Greg Adams (GA):  Great, Smitty. Glad to be here.

Smitty:  Yes indeed.  Man, I love this record, wow.  It’s got some great tunes. What a creative book of music; there’s some straight, there’s some smooth, there’s some dance, there’s some pop…I mean, there’s a lot of diversity with this great record.

GA:  Thanks.  It’s the fourth record and you always try to top your last one, and I’m real happy with it. It was a nice mix of songs. Usually I co-produce with my songwriting partner, James Wirrick, but he and I produced half the record and then I produced the other five songs on my own and wrote with other writers on this, so it was like we really changed it up. It was nice. It spelled a nice refreshing change, although I wasn’t unhappy about my last three records at all.  It’s kind of healthy to try to reinvent.

Smitty:  Oh yes.  Man, that’s the creative spirit, you know?

GA:  Yeah, yeah.

Smitty:  Absolutely.

GA:  We’re real happy with the outcome.

Smitty:  Yes, when I first put the record on, I just found myself kinda snappin’ my fingers and kinda be-boppin’.  I said, man, I love that mute!

GA:  Yes, it’s kind of a trademark sound of mine. Obviously you probably noticed the horn section behind me on the first cut, “Felix the Cat.”

Smitty:  Yes.  Man, that is a poppin’ tune, I love that groove. Well, I bumped into you just recently. You were sitting in at Spaghettini’s in Los Angeles. I remember that day. It was a beautiful day.

GA:  Right, absolutely. It was Althea Rene, right?

Smitty:  Yeah, Althea Rene and I were there, yeah. You remember that?

GA:  Oh yeah, she’s a great flute player. As a matter of fact, we’ve kept in touch and I just spoke to her, oh, maybe a couple weeks ago, and just seeing what she’s up to, keeping tabs on her. I think she’s a great talent.

Smitty:  Yes, she’s a fantastic musician, I tell ya, and I just love her whole personality, her whole vibe.

GA:  Yes.

Smitty:  Boy, wouldn’t it be nice to mix that flute with that great horn of yours? That would be sweet.

GA:  Well, you never know. Stranger things have happened.

Smitty:  Yes indeed, my friend.  So, now, talk to me a little bit about “Felix the Cat.”  Why that tune?  I mean, I love it, but how did you come up with doing that one?

greg adams and musiciansGA:  Well, you know, it’s kinda funny. The usual setup for the kind of work I’m known for and writing and arranging for horn sections that we’ve played with everybody under the sun with over the years, is usually two trumpets, two trombones and maybe three saxophones, and I just thought if I could put together a saxophone quintet, it would be behind my muted trumpet, and it would be kind of a cool texture, so I got out the old phone book and I called Richard Elliot and Boney James and Mindi Abair and Eric Marienthal and my saxophone player in my band, Johnnie Bamont, and we put together this little power saxophone quintet.

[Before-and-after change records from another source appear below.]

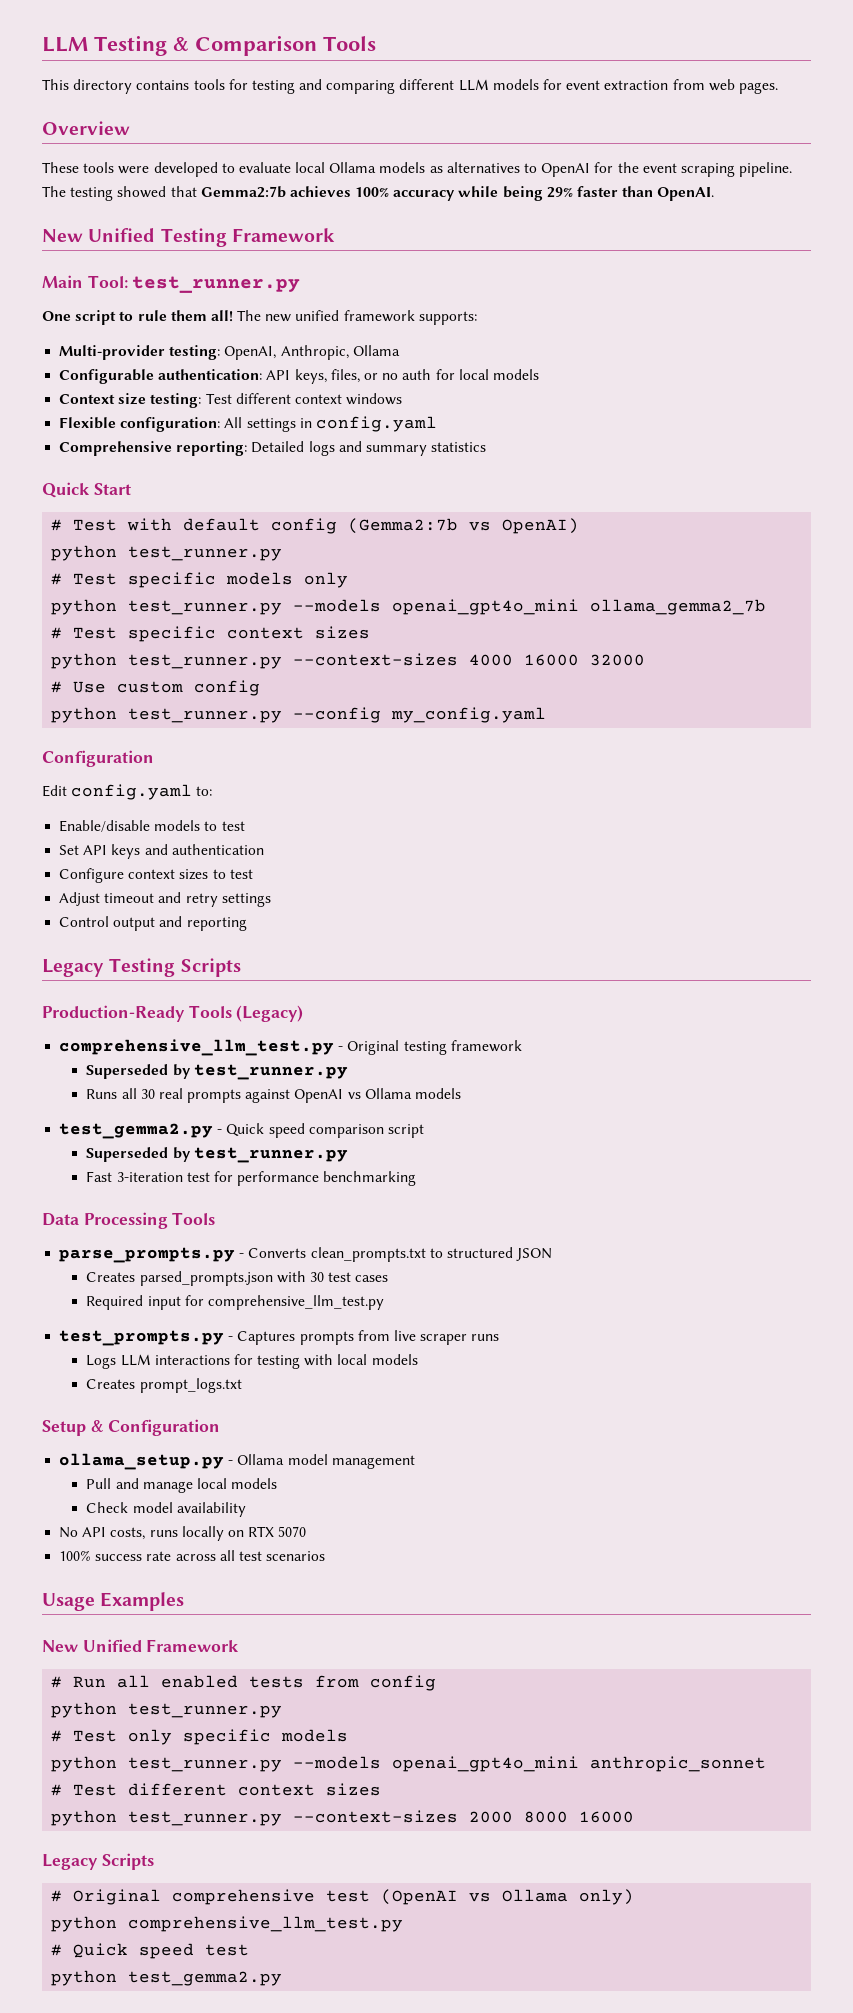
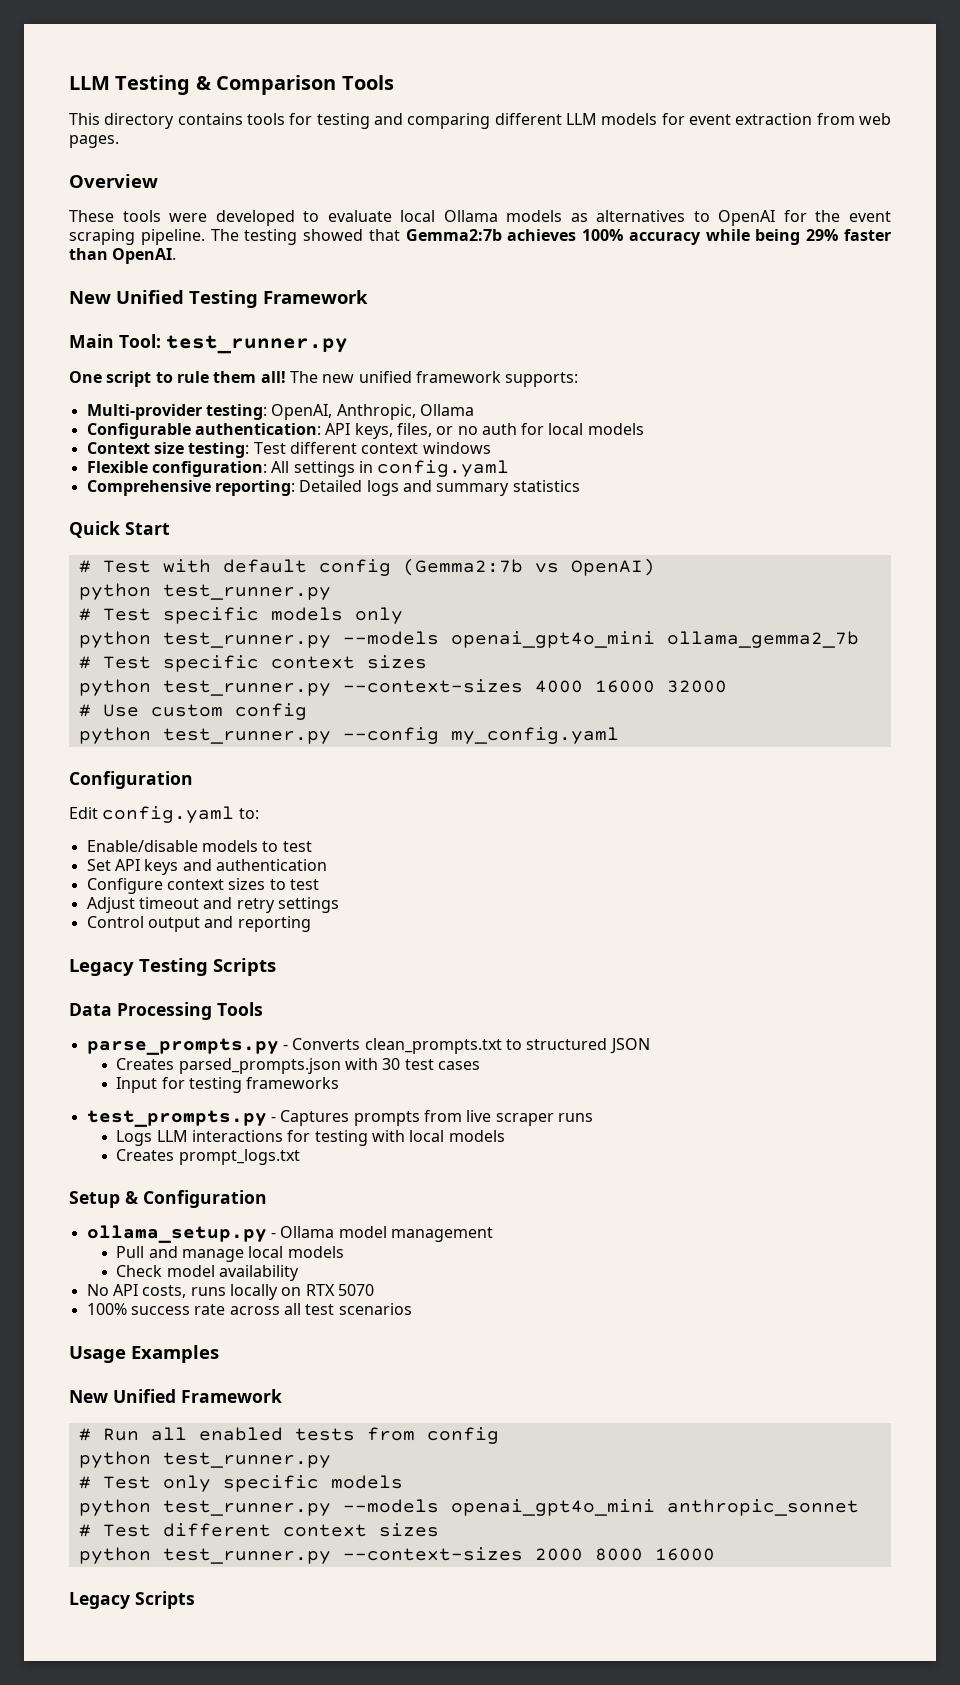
- Production-Ready Tools (Legacy)
- comprehensive_llm_test.py - Original testing framework
- Superseded by test_runner.py
- Runs all 30 real prompts against OpenAI vs Ollama models
- test_gemma2.py - Quick speed comparison script
- Superseded by test_runner.py
- Fast 3-iteration test for performance benchmarking
- Required input for comprehensive_llm_test.py
+ Input for testing frameworks
- # Original comprehensive test (OpenAI vs Ollama only)
- python comprehensive_llm_test.py
- # Quick speed test
- python test_gemma2.py

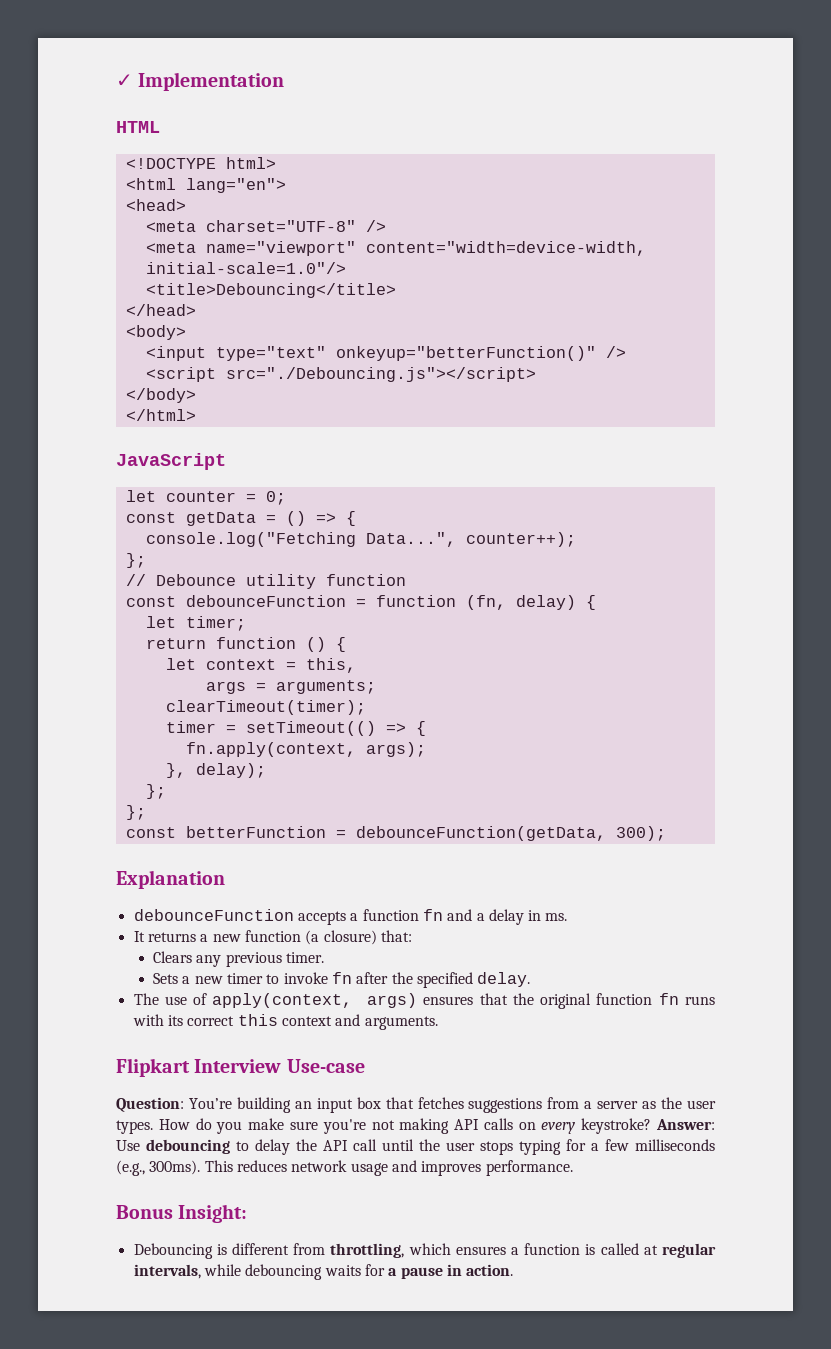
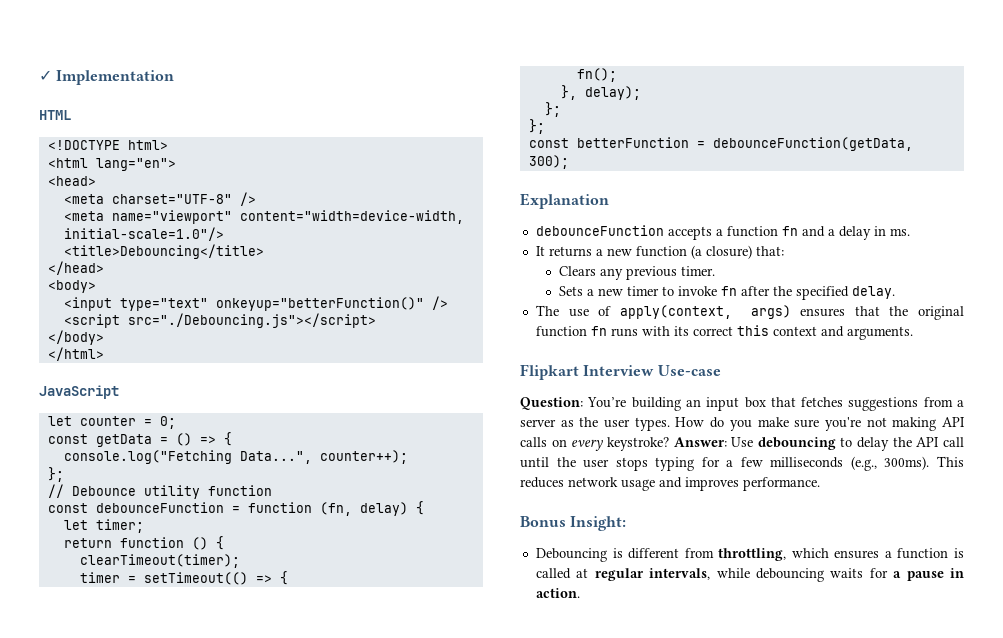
- let context = this,
- args = arguments;
- fn.apply(context, args);
+ fn();

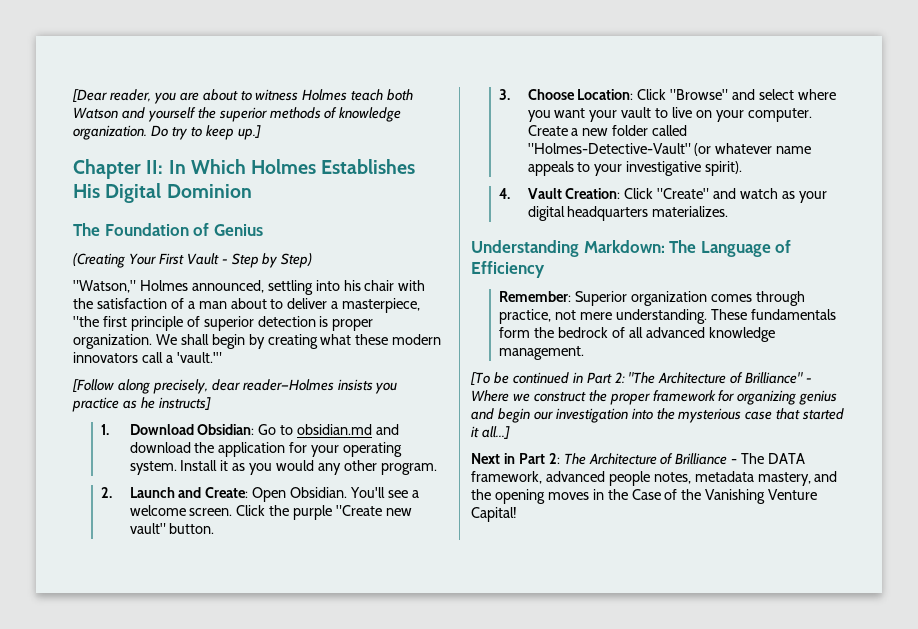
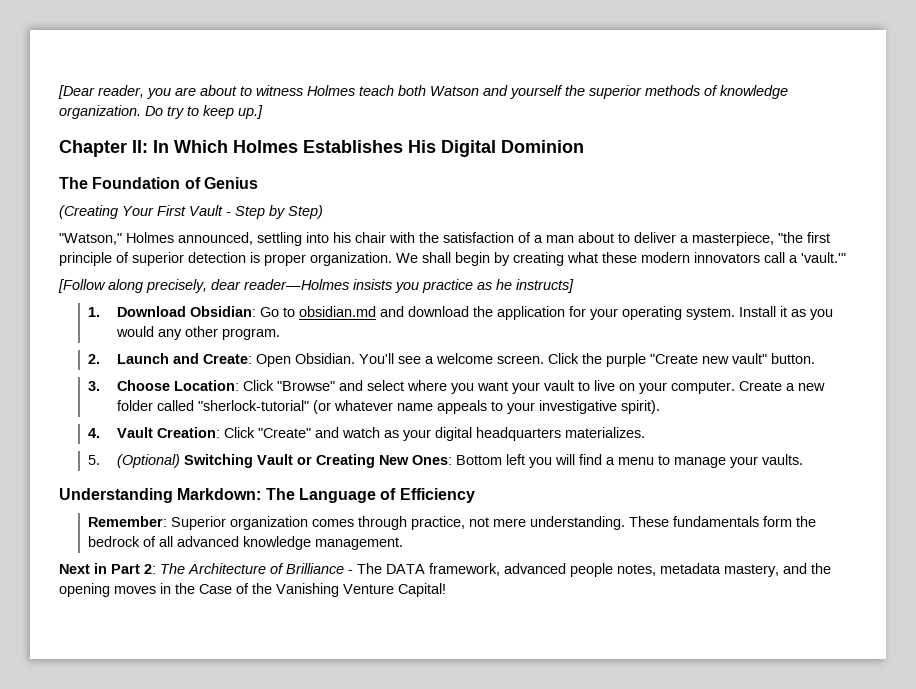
- Create a new folder called "Holmes-Detective-Vault" (or whatever name appeals to your investigative spirit).
+ Create a new folder called "sherlock-tutorial" (or whatever name appeals to your investigative spirit).
+ 5. (Optional) Switching Vault or Creating New Ones: Bottom left you will find a menu to manage your vaults.
- [To be continued in Part 2: "The Architecture of Brilliance" - Where we construct the proper framework for organizing genius and begin our investigation into the mysterious case that started it all...]

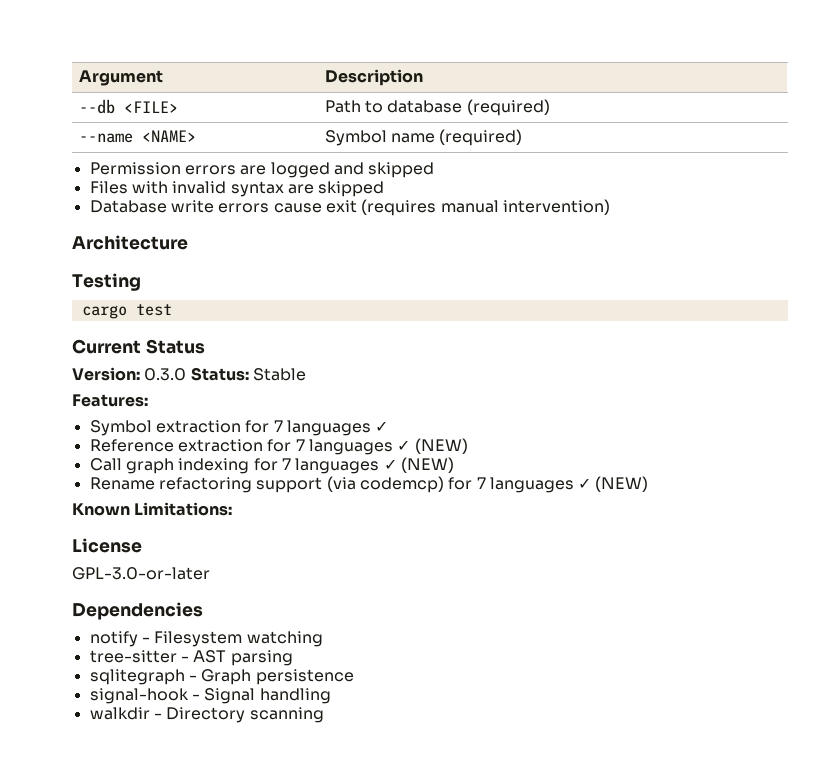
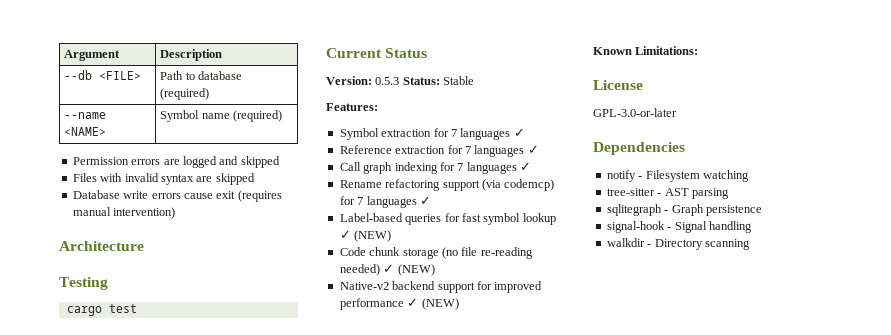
- Version: 0.3.0 Status: Stable
+ Version: 0.5.3 Status: Stable
- Reference extraction for 7 languages ✓ (NEW)
+ Reference extraction for 7 languages ✓
- Call graph indexing for 7 languages ✓ (NEW)
+ Call graph indexing for 7 languages ✓
- Rename refactoring support (via codemcp) for 7 languages ✓ (NEW)
+ Rename refactoring support (via codemcp) for 7 languages ✓
+ Label-based queries for fast symbol lookup ✓ (NEW)
+ Code chunk storage (no file re-reading needed) ✓ (NEW)
+ Native-v2 backend support for improved performance ✓ (NEW)

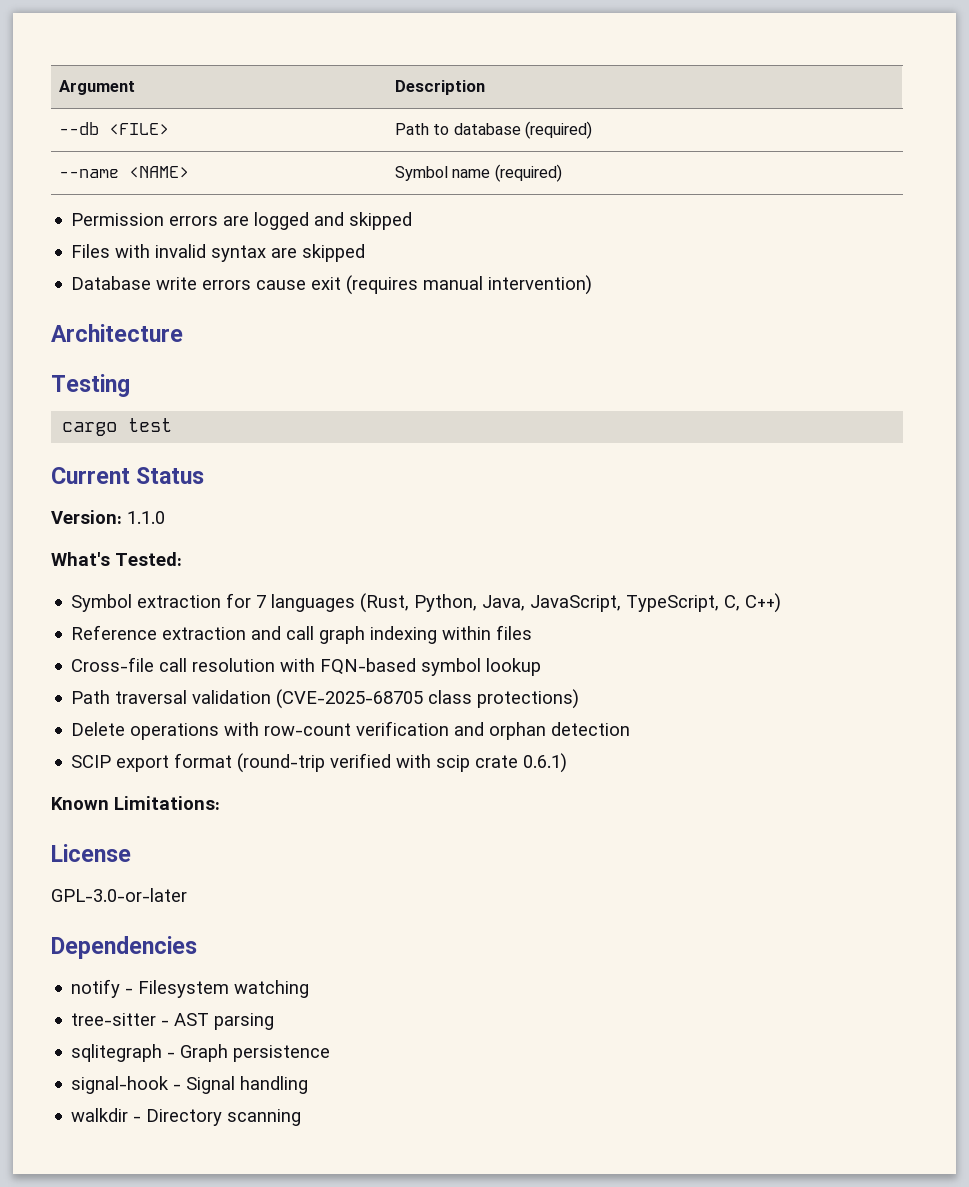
- Version: 0.5.3 Status: Stable
- Features:
+ Version: 1.1.0
+ What's Tested:
- Symbol extraction for 7 languages ✓
- Reference extraction for 7 languages ✓
- Call graph indexing for 7 languages ✓
- Rename refactoring support (via codemcp) for 7 languages ✓
- Label-based queries for fast symbol lookup ✓ (NEW)
- Code chunk storage (no file re-reading needed) ✓ (NEW)
- Native-v2 backend support for improved performance ✓ (NEW)
+ Symbol extraction for 7 languages (Rust, Python, Java, JavaScript, TypeScript, C, C++)
+ Reference extraction and call graph indexing within files
+ Cross-file call resolution with FQN-based symbol lookup
+ Path traversal validation (CVE-2025-68705 class protections)
+ Delete operations with row-count verification and orphan detection
+ SCIP export format (round-trip verified with scip crate 0.6.1)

Smitty: Yes, powerful stuff.

GA:  Two altos, two tenors and a bari….and put it on “Felix” and the title cut “Cool To The Touch,” and we kinda played off of each other, trumpet against saxes and stuff like that, and it came out really good, and also on that track is Vinnie Colaiuta, who played with Sting and he’s played with a lot of people.  And Leland Sklar, who plays with Phil Collins, he’s played with everybody too. They’re all old friends of mine and so I kinda stacked the deck with this record with the people I mentioned there and also Paul Jackson, Jr. is on a couple of cuts and the legendary Tom Scott on saxophone.  So we just really changed it up.  It was kind of a big refreshing thing to do.  I mean, I used my guys in my band on some tracks too, but I just kinda salt and peppered it a little bit with some name players.

Smitty:  Yeah, man, you selected some monster players and I remember saying, boy, this is the battle of the horns.